- Born: December 4, 1994 (age 31) Lima, Peru
- Education: University of San Martín de Porres

= Vanya Thais =

Peruvian political commentator and journalist

Vanya Melissa Thais Iriarte is a Peruvian political commentator and journalist. She gained prominence in Peruvian media for her strong opposition to Pedro Castillo during the 2021 Peruvian general election and her frequent controversial statements in the press.

== Career ==
Thais graduated with a degree in journalism from the University of San Martín de Porres. Following her graduation from University of San Martín de Porres, Thais gained prominence after being the main speaker of the protest against communism in 2021 and interviewed in the New York Times.

Following the election of Pedro Castillo in the 2021 Peruvian general election, Thais defended the possible need for a coup d'état to oust Castillo from office, sharing these thoughts with Alejandro Cavero of the conservative Go on Country according to Ojo Público. In anti-Castillo demonstrations organized by Fujimorists, Thais was presented on the main stage to speak beside Keiko Fujimori, the daughter of the former president of Peru, Alberto Fujimori, who lost to Castillo in the 2021 presidential elections.

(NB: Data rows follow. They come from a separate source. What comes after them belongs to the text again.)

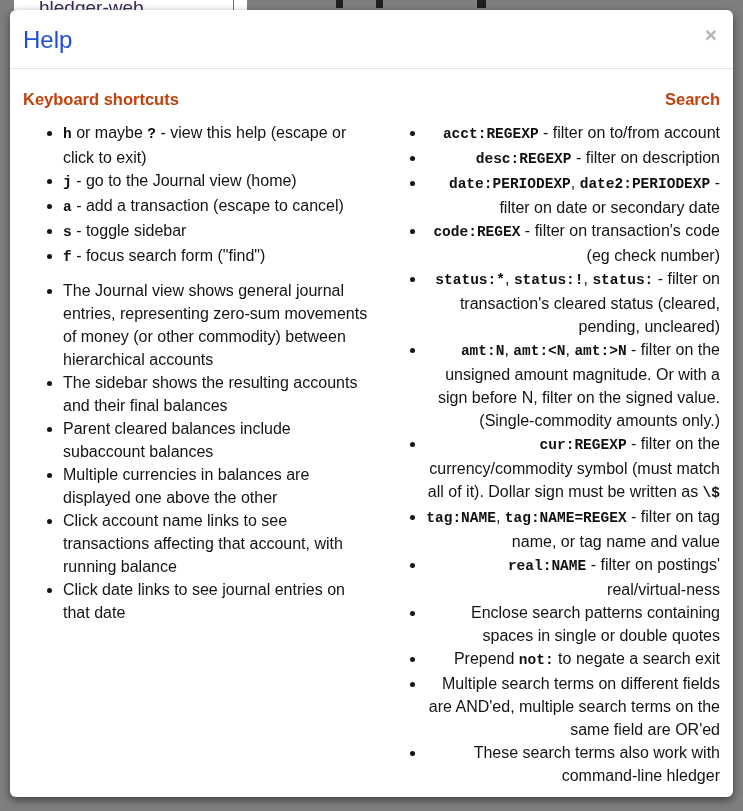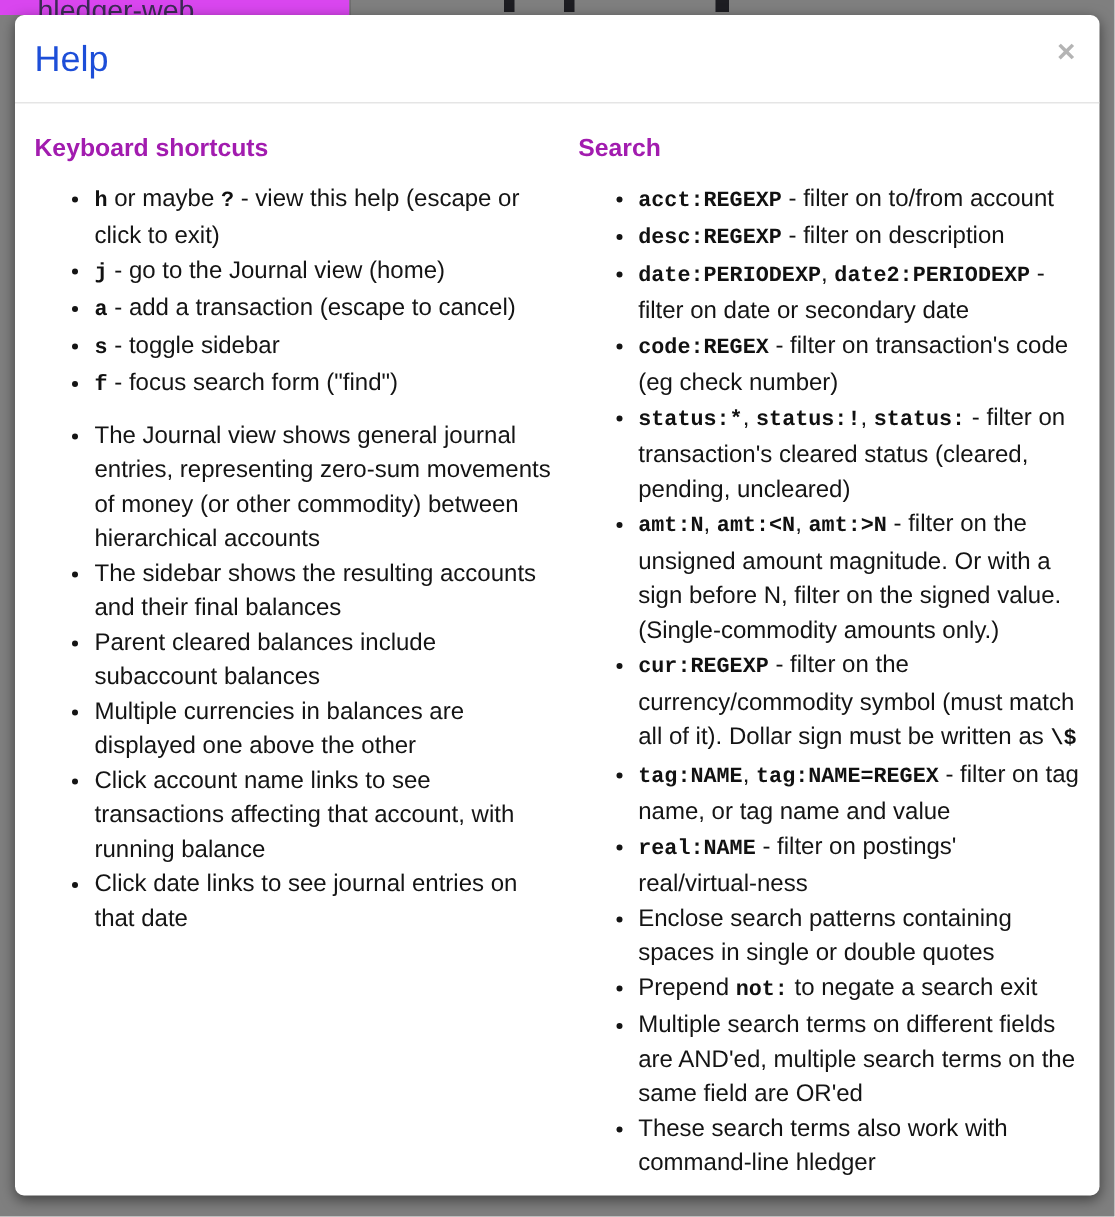"hledger-web" .bg-navbar-left { background: #d946ef -> #ffffff; left: 0 -> 14px }
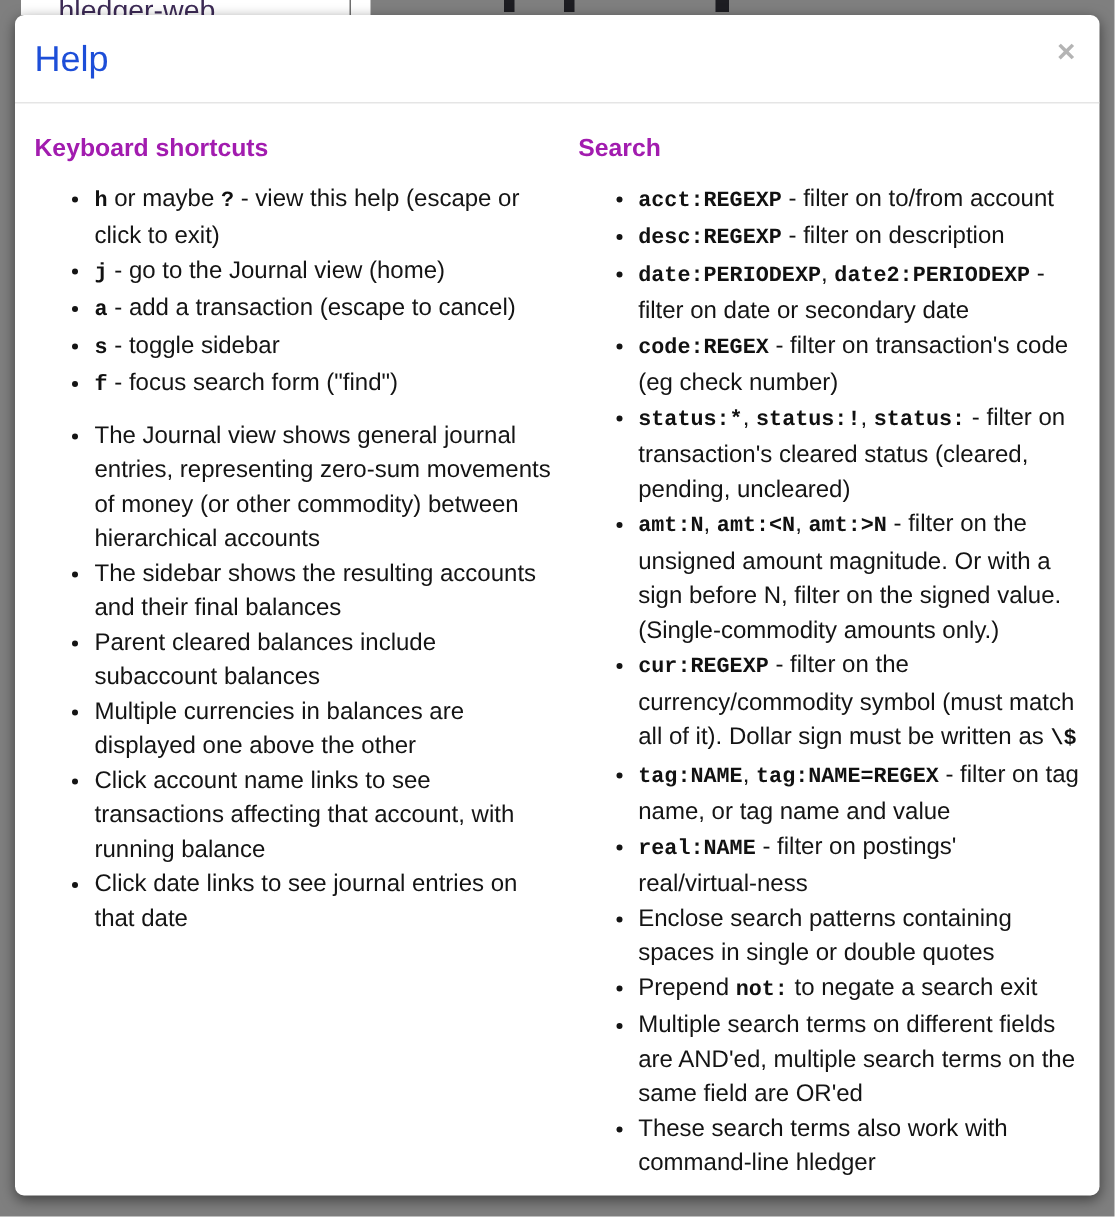"Keyboard shortcuts" .section-heading { color: #a21caf -> #c2410c }
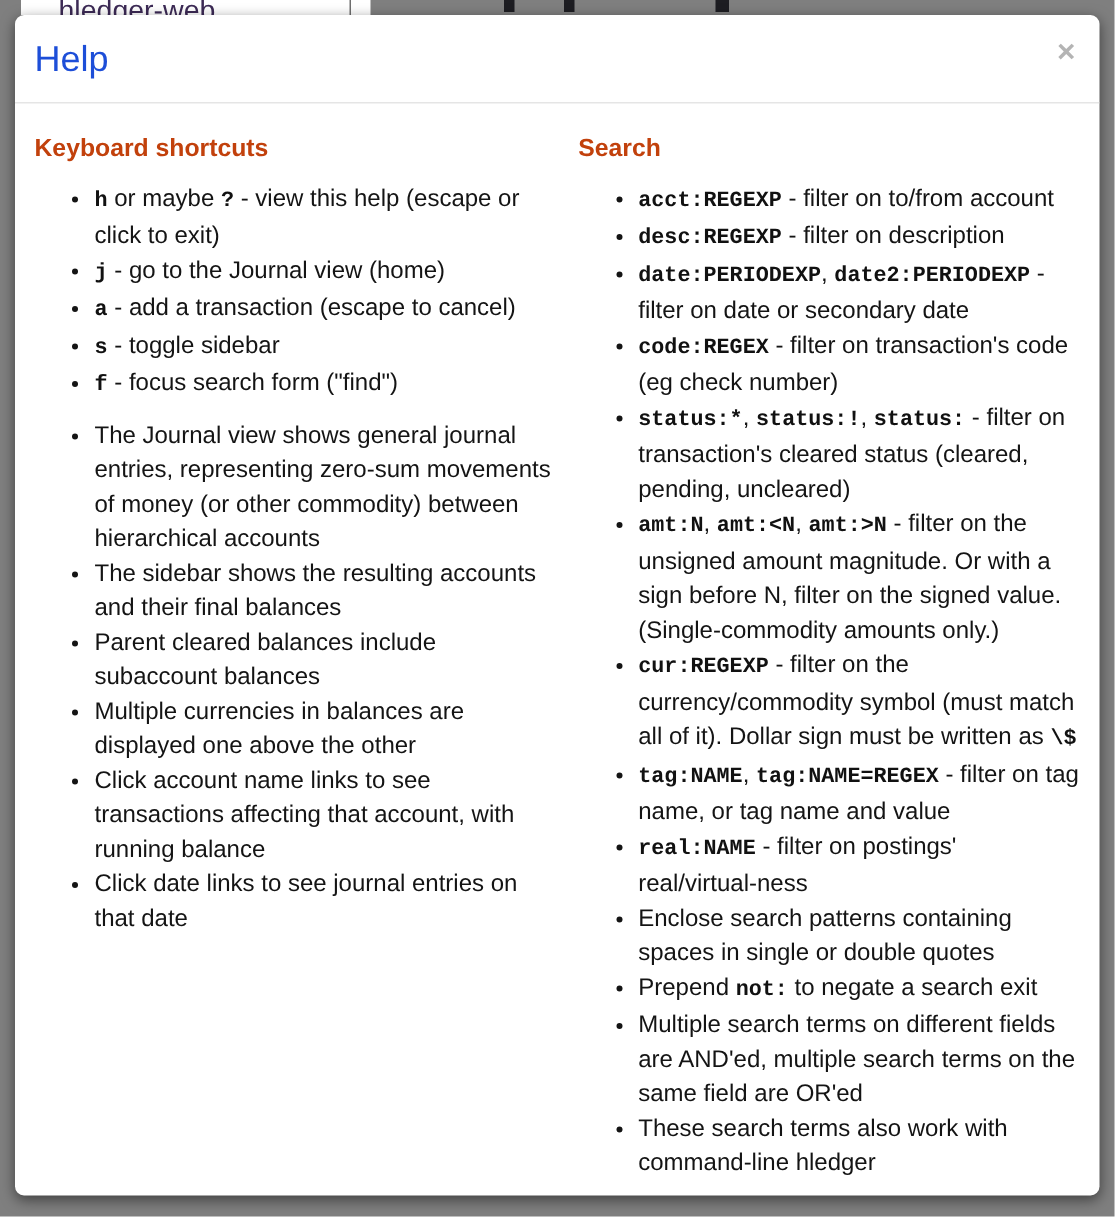"Search" .col-right { text-align: none -> right }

Thais travelled to Spain in October 2021 to participate in what La Jornada described as an "indoctrination program" hosted by the Disenso Foundation of the conservative Spanish party Vox. Thais would also sign the Madrid Charter, a document drafted by Vox that describes left-wing groups as enemies of Ibero-America involved in a "criminal project" that are "under the umbrella of the Cuban regime".

== Political views ==
Peruvian media have variably described Thais as having right-wing views and being a Fujimorist, though Thais has constantly described them as cowards and claims only Alberto Fuimori was respectable. According to OjoPúblico, Thais has been known to "promote virulent speeches and disinformation on social networks", with the website writing that she described rights for both minorities and LGBT individuals as "stupid". She says this is nor only false but necessary and claims people is not ready to live "in the truth" Diario Correo described Thais as anti-feminist after she stated "Feminism gives me nausea and it will always give me nausea, ... I believe in the Christian submission of the woman to her husband". She has also defended Alberto Fujimori for his use of Grupo Colina, a death squad that he controlled. Thais has also shared support for President of Brazil Jair Bolsonaro on social media, Viktor Orban, Jose Maria Aznar and Giorgia Melone, though she doesn't approve president Javier Milei.

== Personal life ==
On her social media, Thais refers to herself as "blue mom", sharing that her first son is autistic. She also shares the recipes of the gluten-free food she gives her son to control autism.